> DATASET ENTRIES
⁂
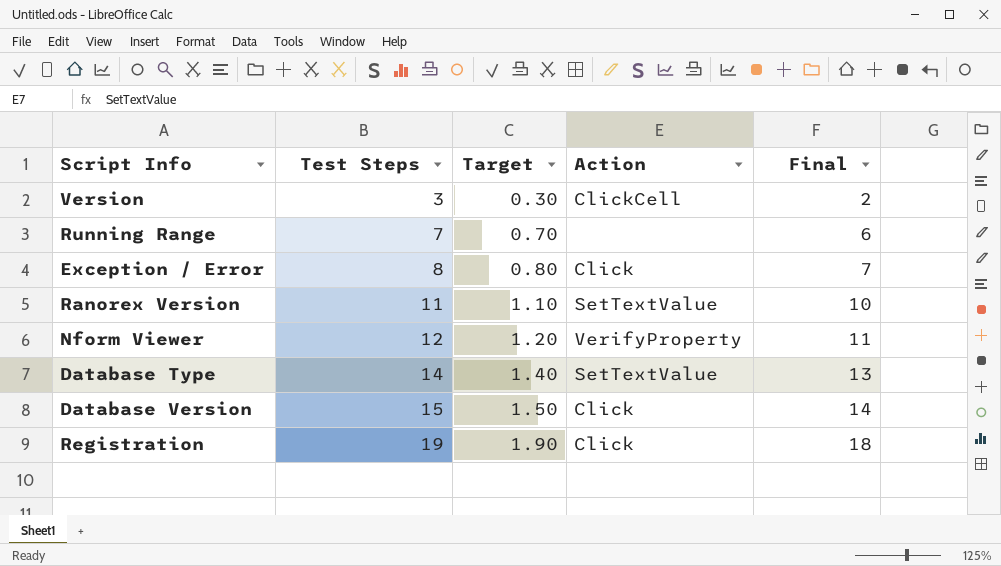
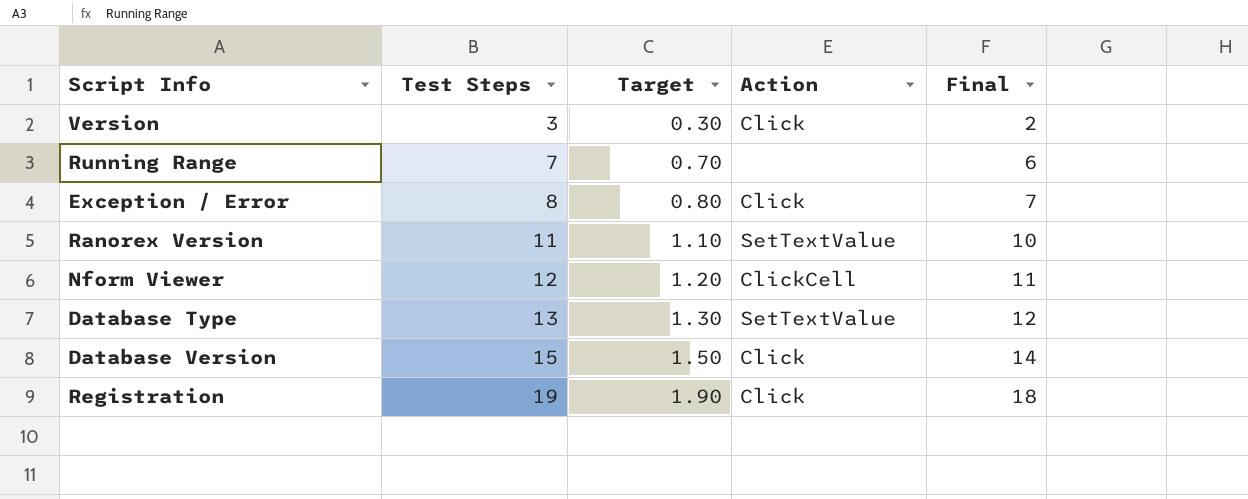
Version | Action: ClickCell -> Click
Nform Viewer | Action: VerifyProperty -> ClickCell
Database Type | Test Steps: 14 -> 13
Database Type | Target: 1.40 -> 1.30
Database Type | Final: 13 -> 12

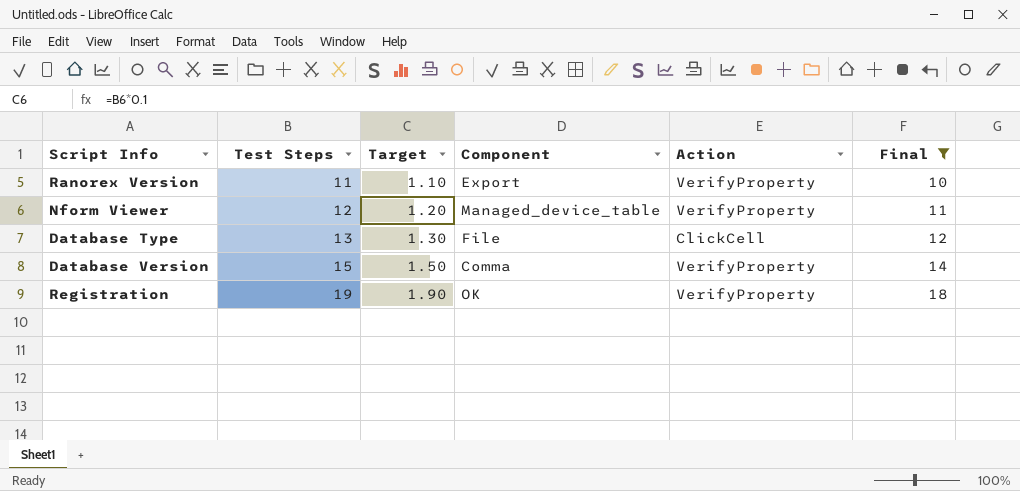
filter: none -> Final >= 10
column Component | position: none -> 4
Ranorex Version | Action: SetTextValue -> VerifyProperty
Nform Viewer | Action: ClickCell -> VerifyProperty
Database Type | Action: SetTextValue -> ClickCell
Database Version | Action: Click -> VerifyProperty
Registration | Action: Click -> VerifyProperty

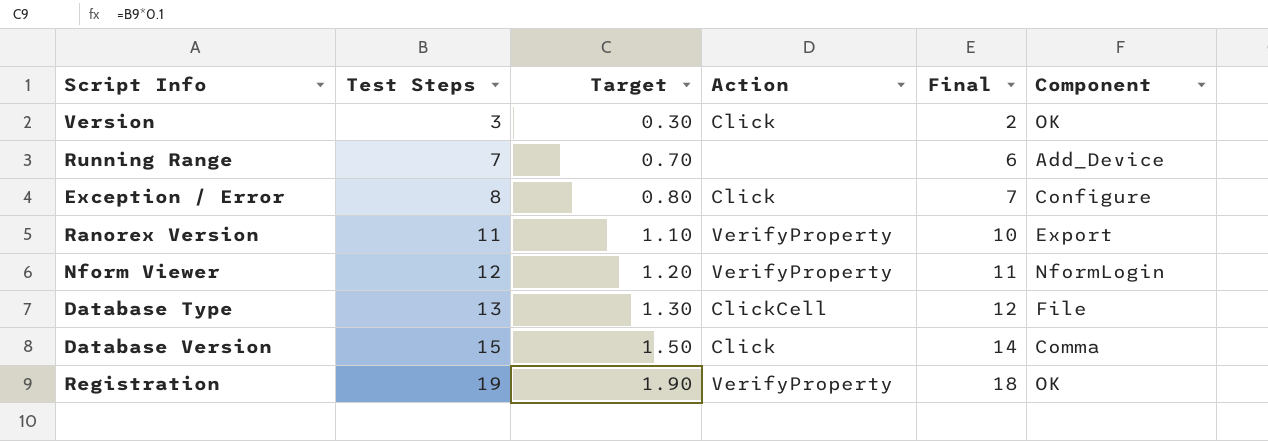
filter: Final >= 10 -> none
column Component | position: 4 -> 6
Nform Viewer | Component: Managed_device_table -> NformLogin
Database Version | Action: VerifyProperty -> Click

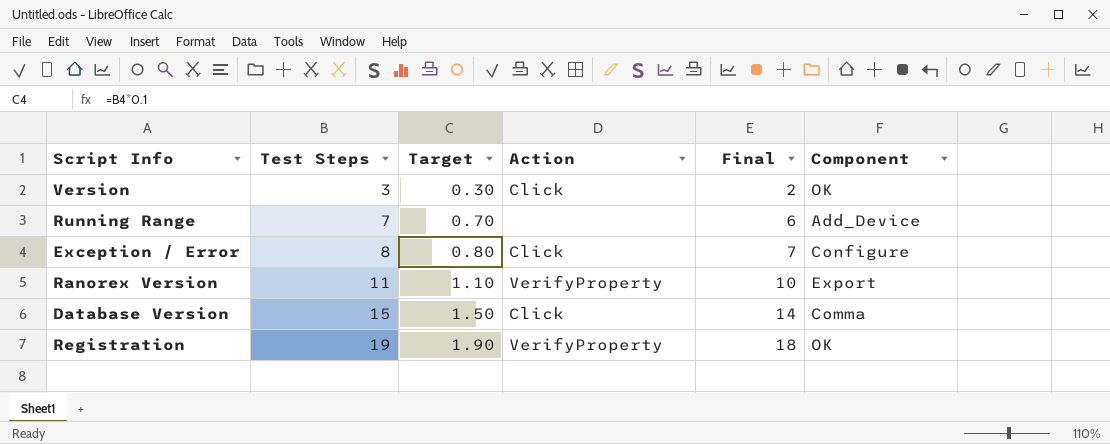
row Nform Viewer: 12 | 1.20 | VerifyProperty | 11 | NformLogin -> none
row Database Type: 13 | 1.30 | ClickCell | 12 | File -> none

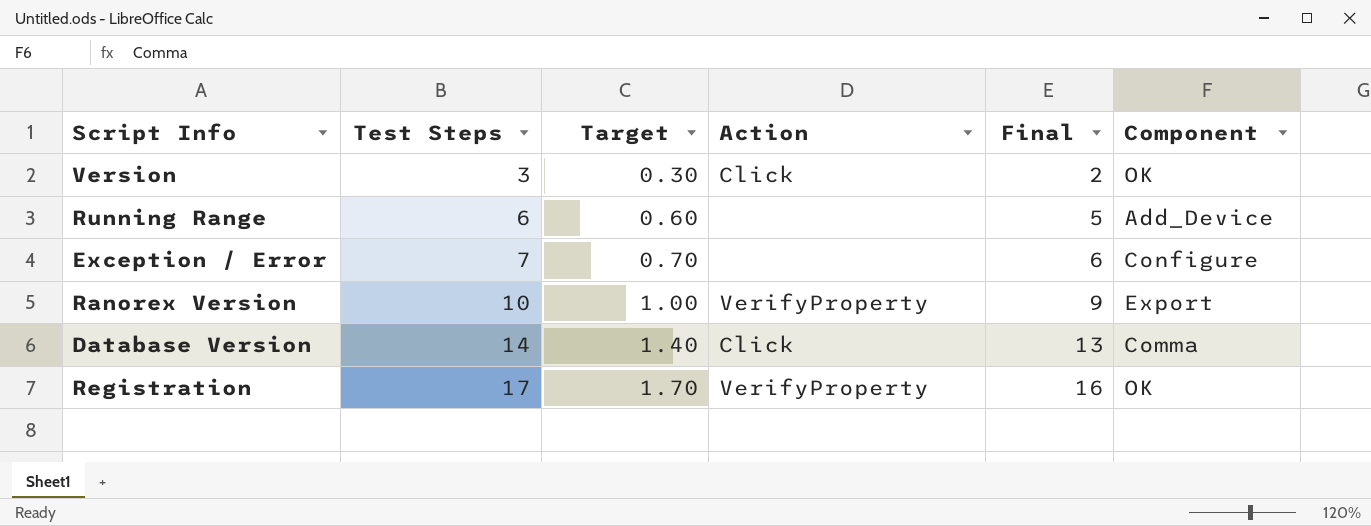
Running Range | Test Steps: 7 -> 6
Running Range | Target: 0.70 -> 0.60
Running Range | Final: 6 -> 5
Exception / Error | Test Steps: 8 -> 7
Exception / Error | Target: 0.80 -> 0.70
Exception / Error | Action: Click -> none
Exception / Error | Final: 7 -> 6
Ranorex Version | Test Steps: 11 -> 10
Ranorex Version | Target: 1.10 -> 1.00
Ranorex Version | Final: 10 -> 9
Database Version | Test Steps: 15 -> 14
Database Version | Target: 1.50 -> 1.40
Database Version | Final: 14 -> 13
Registration | Test Steps: 19 -> 17
Registration | Target: 1.90 -> 1.70
Registration | Final: 18 -> 16

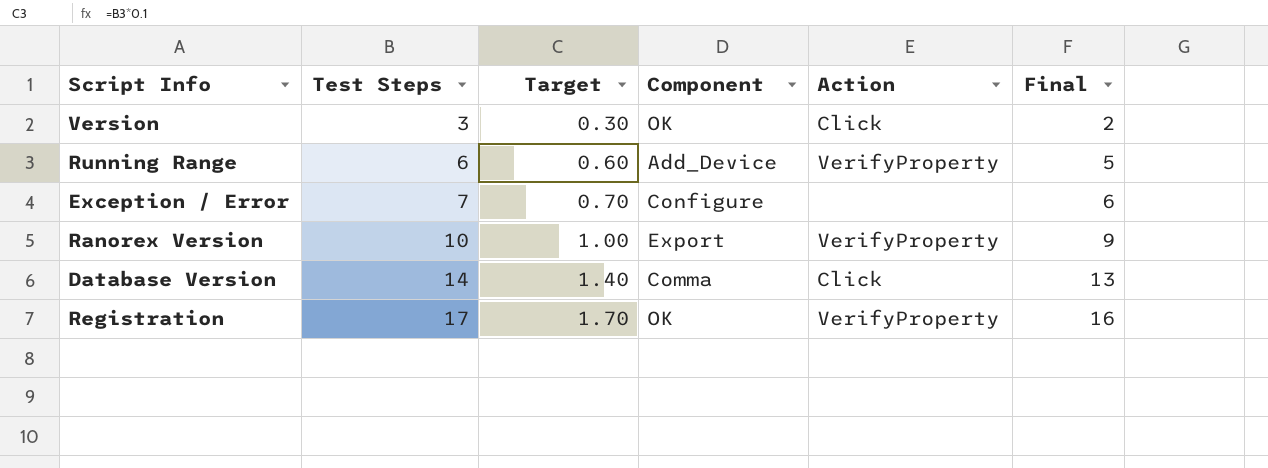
column Component | position: 6 -> 4
Running Range | Action: none -> VerifyProperty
⁂
> WHAT YOU WILL DO
All of the records must come back exactly as they stand, minus every picture.

> TASK OUTPUT
Version | Action: ClickCell -> Click
Nform Viewer | Action: VerifyProperty -> ClickCell
Database Type | Test Steps: 14 -> 13
Database Type | Target: 1.40 -> 1.30
Database Type | Final: 13 -> 12

filter: none -> Final >= 10
column Component | position: none -> 4
Ranorex Version | Action: SetTextValue -> VerifyProperty
Nform Viewer | Action: ClickCell -> VerifyProperty
Database Type | Action: SetTextValue -> ClickCell
Database Version | Action: Click -> VerifyProperty
Registration | Action: Click -> VerifyProperty

filter: Final >= 10 -> none
column Component | position: 4 -> 6
Nform Viewer | Component: Managed_device_table -> NformLogin
Database Version | Action: VerifyProperty -> Click

row Nform Viewer: 12 | 1.20 | VerifyProperty | 11 | NformLogin -> none
row Database Type: 13 | 1.30 | ClickCell | 12 | File -> none

Running Range | Test Steps: 7 -> 6
Running Range | Target: 0.70 -> 0.60
Running Range | Final: 6 -> 5
Exception / Error | Test Steps: 8 -> 7
Exception / Error | Target: 0.80 -> 0.70
Exception / Error | Action: Click -> none
Exception / Error | Final: 7 -> 6
Ranorex Version | Test Steps: 11 -> 10
Ranorex Version | Target: 1.10 -> 1.00
Ranorex Version | Final: 10 -> 9
Database Version | Test Steps: 15 -> 14
Database Version | Target: 1.50 -> 1.40
Database Version | Final: 14 -> 13
Registration | Test Steps: 19 -> 17
Registration | Target: 1.90 -> 1.70
Registration | Final: 18 -> 16

column Component | position: 6 -> 4
Running Range | Action: none -> VerifyProperty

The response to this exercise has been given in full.